Winchester David E, Stomp Dhane, Shifrin Roger Y, Jois Preeti

机构信息

Division of Cardiovascular Medicine, Department of Medicine, College of Medicine, University of Florida, Gainesville, 32610-0277, USA.

出版信息

Crit Pathw Cardiol. 2012 Sep;11(3):123-7. doi: 10.1097/HPC.0b013e31825d28b9.

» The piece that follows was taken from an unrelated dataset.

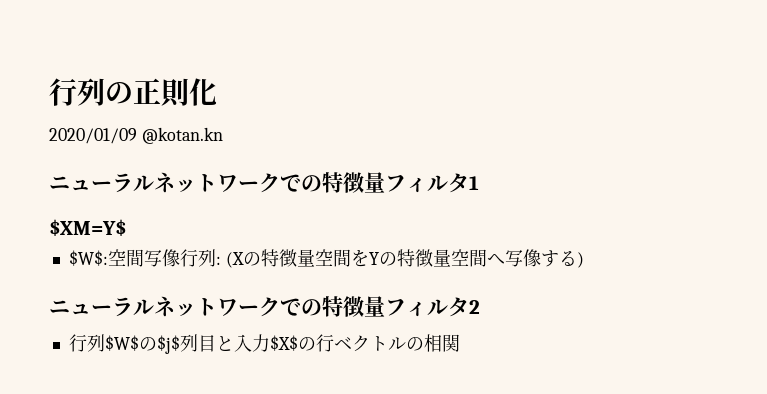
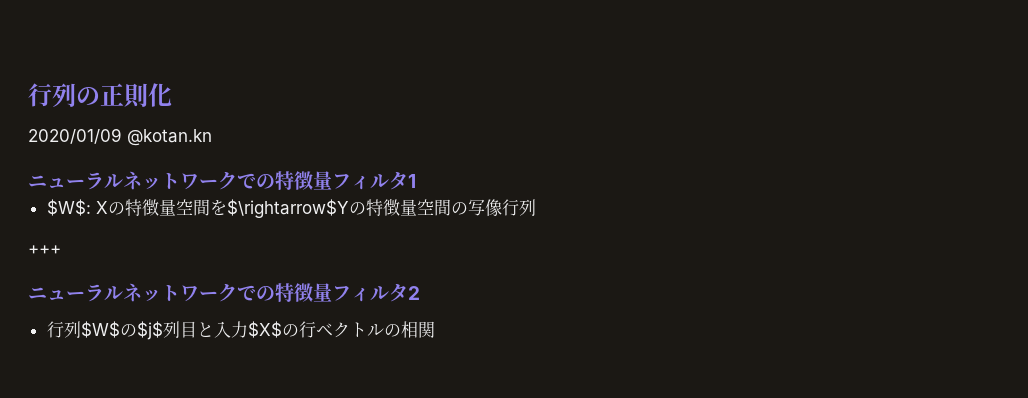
- $XM=Y$
- $W$:空間写像行列: (Xの特徴量空間をYの特徴量空間へ写像する)
+ $W$: Xの特徴量空間を$\rightarrow$Yの特徴量空間の写像行列
+ +++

DOI:10.1097/HPC.0b013e31825d28b9
PMID:22825532
原文链接:https://pmc.ncbi.nlm.nih.gov/articles/PMC3404430/
Abstract

Chest pain is a common presenting symptom for emergency department (ED) patients; however, a thorough cardiac evaluation can be difficult to complete within the ED setting. Implementation of a stand-alone unit for the evaluation of chest pain may improve care for patients with chest pain. We designed a protocol for identifying patients without an acute coronary syndrome and with low-to-intermediate likelihood of obstructive coronary artery disease (CAD). These patients were monitored in a stand-alone chest pain evaluation center (CPEC) staffed with a small group of providers and tested for CAD, if necessary. In the first 6 weeks of operation, 181 patients were evaluated in the CPEC. The prevalence of CAD risk factors was low. Of the 181 patients, 159 (88%) were discharged home and 22 (12%) required admission to the hospital for further care. We compared the number of chest pain evaluations and admissions for first 6 weeks of operation to the same 6-week period from the 2 previous years. Whereas ED chest pain evaluations increased 66% over the 2-year time frame, the proportion admitted to the hospital decreased from 53% to 42% (P < 0.0001). In conclusion, evidence-based evaluation of chest pain in patients without acute coronary syndrome and with low-to-intermediate likelihood of obstructive CAD can result in the significant majority of patients being discharged from the ED. Creation of a stand-alone CPEC in an academic hospital was associated with a significant reduction in hospital admissions.

摘要

胸痛是急诊科患者常见的就诊症状;然而,在急诊科环境中很难完成全面的心脏评估。设立一个独立的胸痛评估单元可能会改善胸痛患者的护理。我们设计了一个方案,用于识别无急性冠状动脉综合征且患阻塞性冠状动脉疾病(CAD)可能性为低到中度的患者。这些患者在由一小批医护人员组成的独立胸痛评估中心(CPEC)接受监测,并在必要时接受CAD检测。在运营的前6周,有181名患者在CPEC接受了评估。CAD危险因素的患病率较低。在这181名患者中,159名(88%)被送回家,22名(12%)需要住院接受进一步治疗。我们将运营前6周的胸痛评估次数和住院人数与前两年相同的6周时间段进行了比较。在两年时间内,急诊科的胸痛评估次数增加了66%,而住院比例从53%降至42%(P<0.0001)。总之,对无急性冠状动脉综合征且患阻塞性CAD可能性为低到中度的患者进行基于证据的胸痛评估,可使绝大多数患者从急诊科出院。在一家学术医院设立独立的CPEC与住院人数显著减少相关。